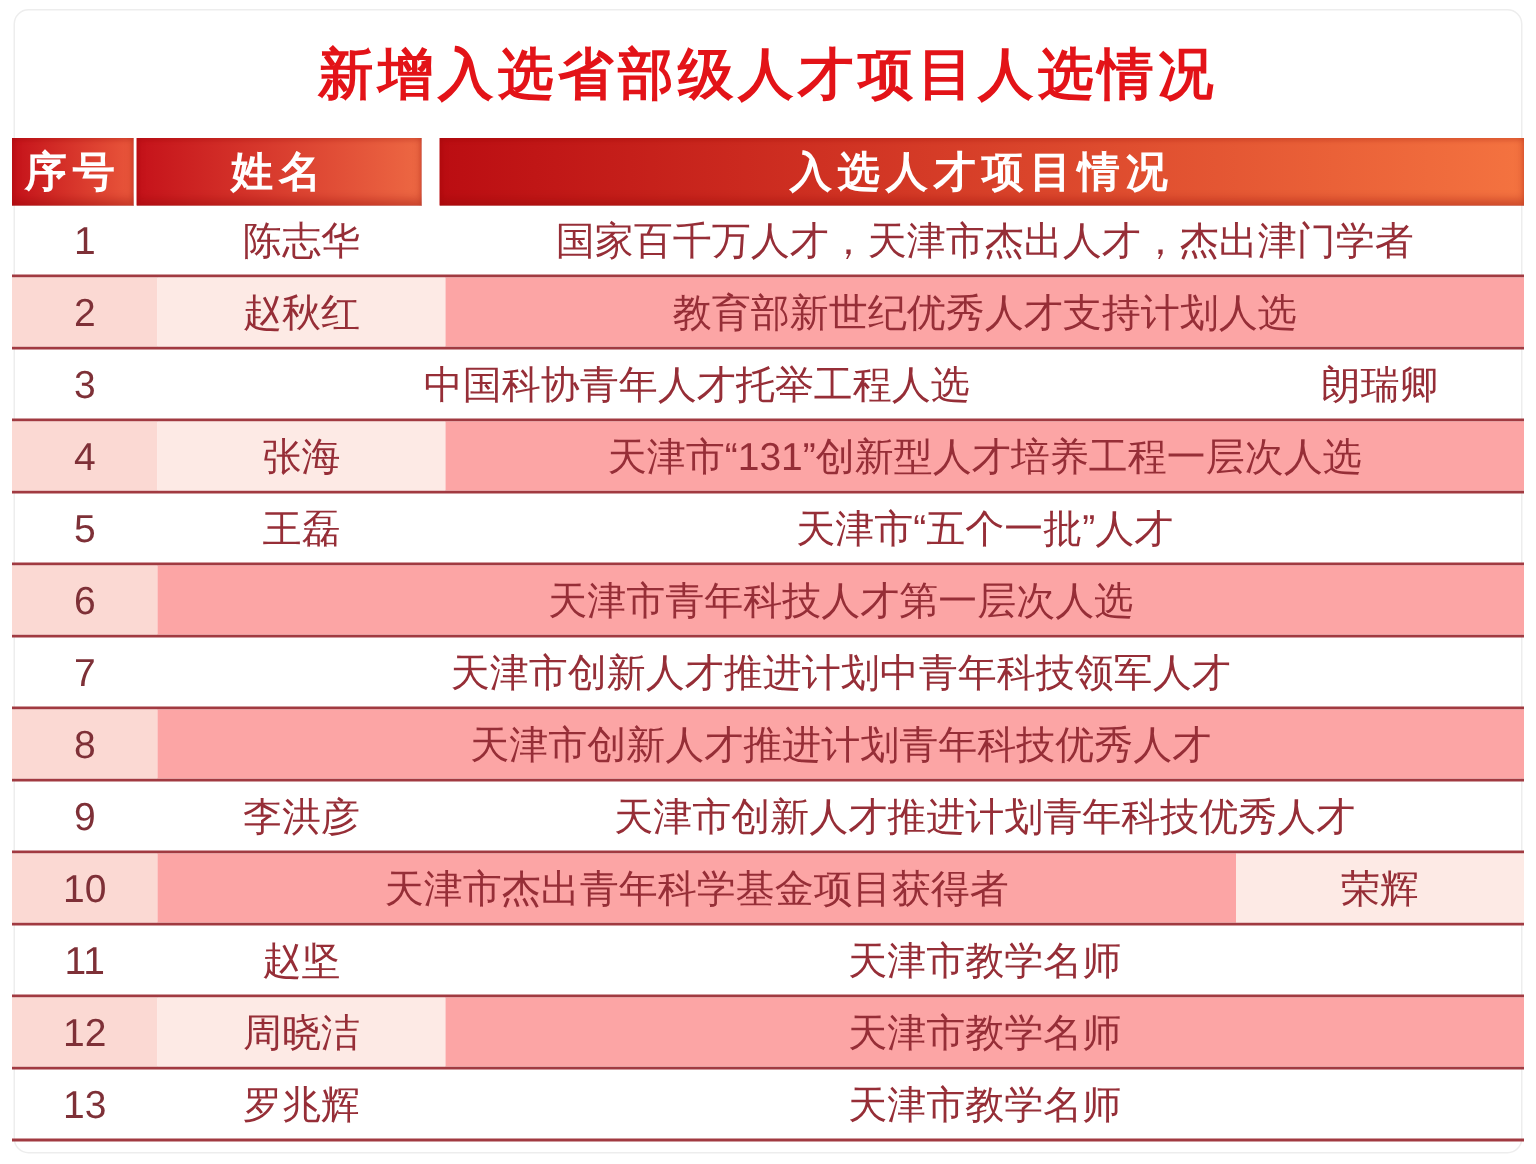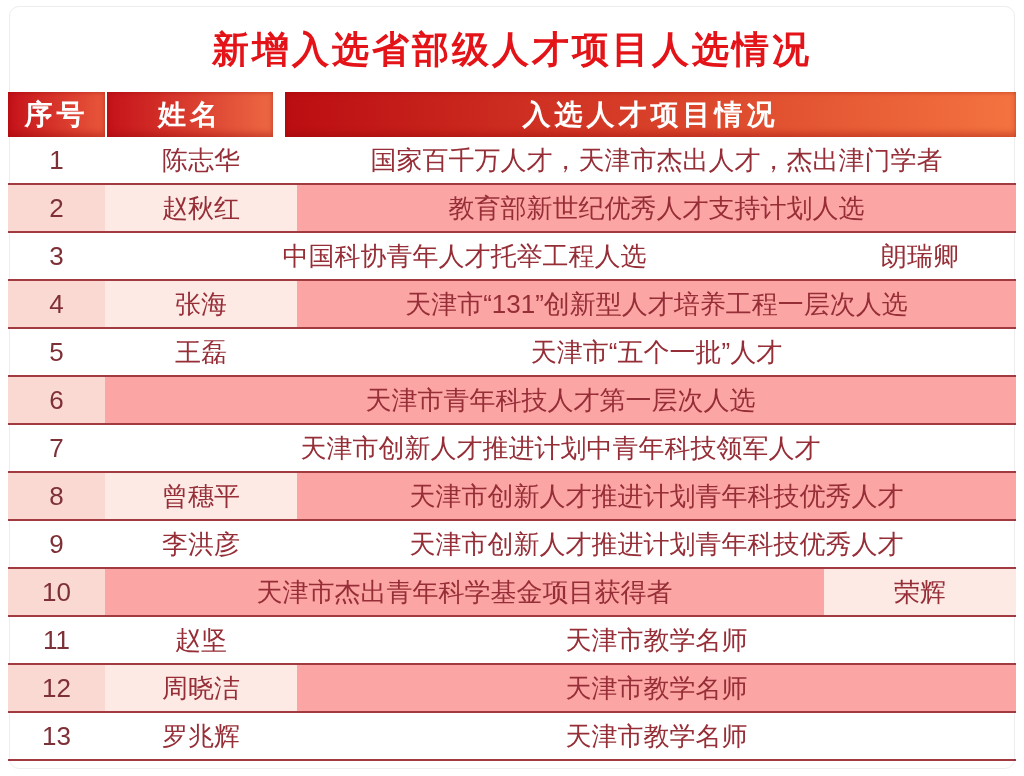--- a/index.html
+++ b/index.html
@@ -28,7 +28,7 @@
     color: #ffffff; font-size: 28px; font-weight: bold; letter-spacing: 4px;
     box-shadow: inset 0 -4px 6px rgba(140,5,5,0.35), inset 0 2px 3px rgba(140,5,5,0.18);
   }
-  .hc-no      { width: 97px;  background: linear-gradient(to right, #c5121a, #e9573b); }
+  .hc-no      { width: 81px;  background: linear-gradient(to right, #c5121a, #e9573b); }
   .hc-name    { width: 166px; margin-left: 2px; background: linear-gradient(to right, #c5121a, #ed6843); text-align: right; }
   .hc-project { flex: 1;      margin-left: 12px; background: linear-gradient(to right, #bb0d12, #f47340); }
 

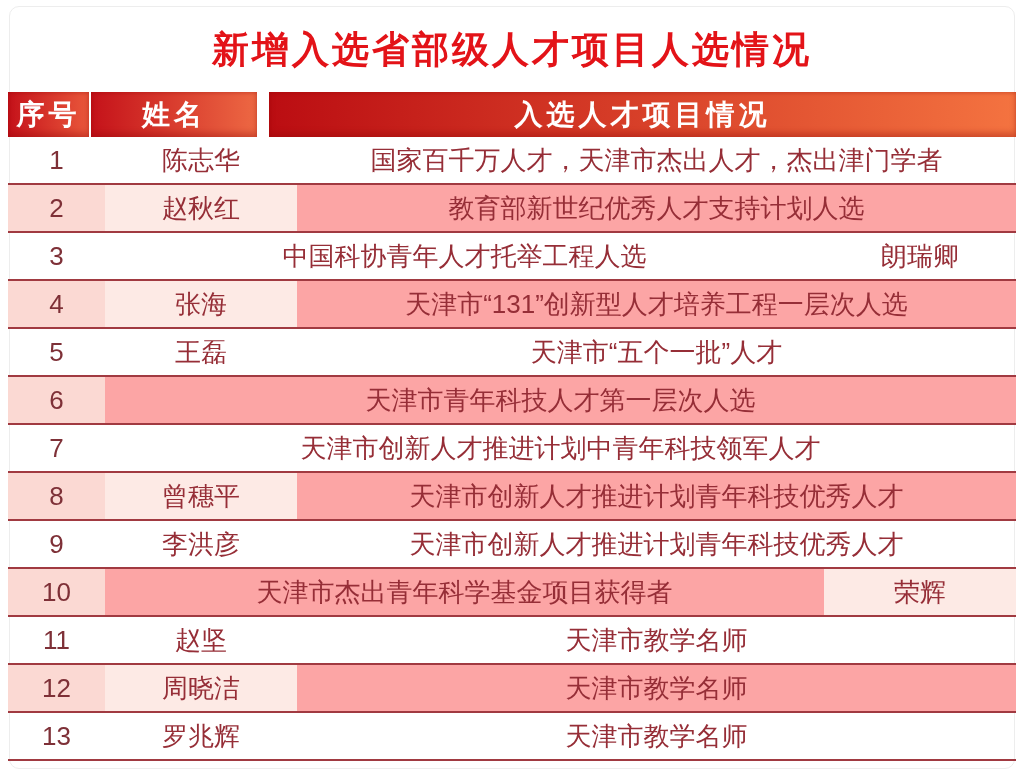--- a/index.html
+++ b/index.html
@@ -29,7 +29,7 @@
     box-shadow: inset 0 -4px 6px rgba(140,5,5,0.35), inset 0 2px 3px rgba(140,5,5,0.18);
   }
   .hc-no      { width: 81px;  background: linear-gradient(to right, #c5121a, #e9573b); }
-  .hc-name    { width: 166px; margin-left: 2px; background: linear-gradient(to right, #c5121a, #ed6843); text-align: right; }
+  .hc-name    { width: 190px; margin-left: 2px; background: linear-gradient(to right, #c5121a, #ed6843); text-align: right; }
   .hc-project { flex: 1;      margin-left: 12px; background: linear-gradient(to right, #bb0d12, #f47340); }
 
   .row {

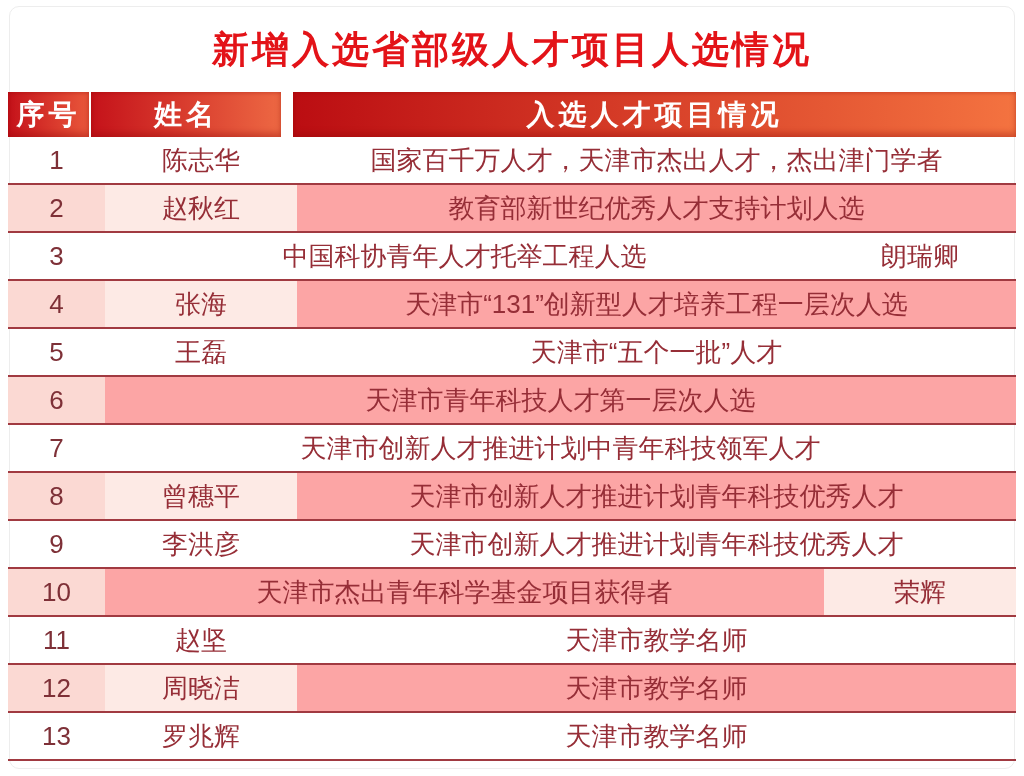--- a/index.html
+++ b/index.html
@@ -98,7 +98,6 @@
         </div>
         <div class="row alt">
           <div class="cell c1">8</div>
-          <div class="cell c2">曾穗平</div>
           <div class="cell c3">天津市创新人才推进计划青年科技优秀人才</div>
         </div>
         <div class="row">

> **WORK TO BE COMPLETED**
Return all lines from the data that include the string "class".

> **RESULT OF THE TASK**
         <div class="row alt">
           <div class="cell c1">8</div>
-          <div class="cell c2">曾穗平</div>
           <div class="cell c3">天津市创新人才推进计划青年科技优秀人才</div>
         <div class="row">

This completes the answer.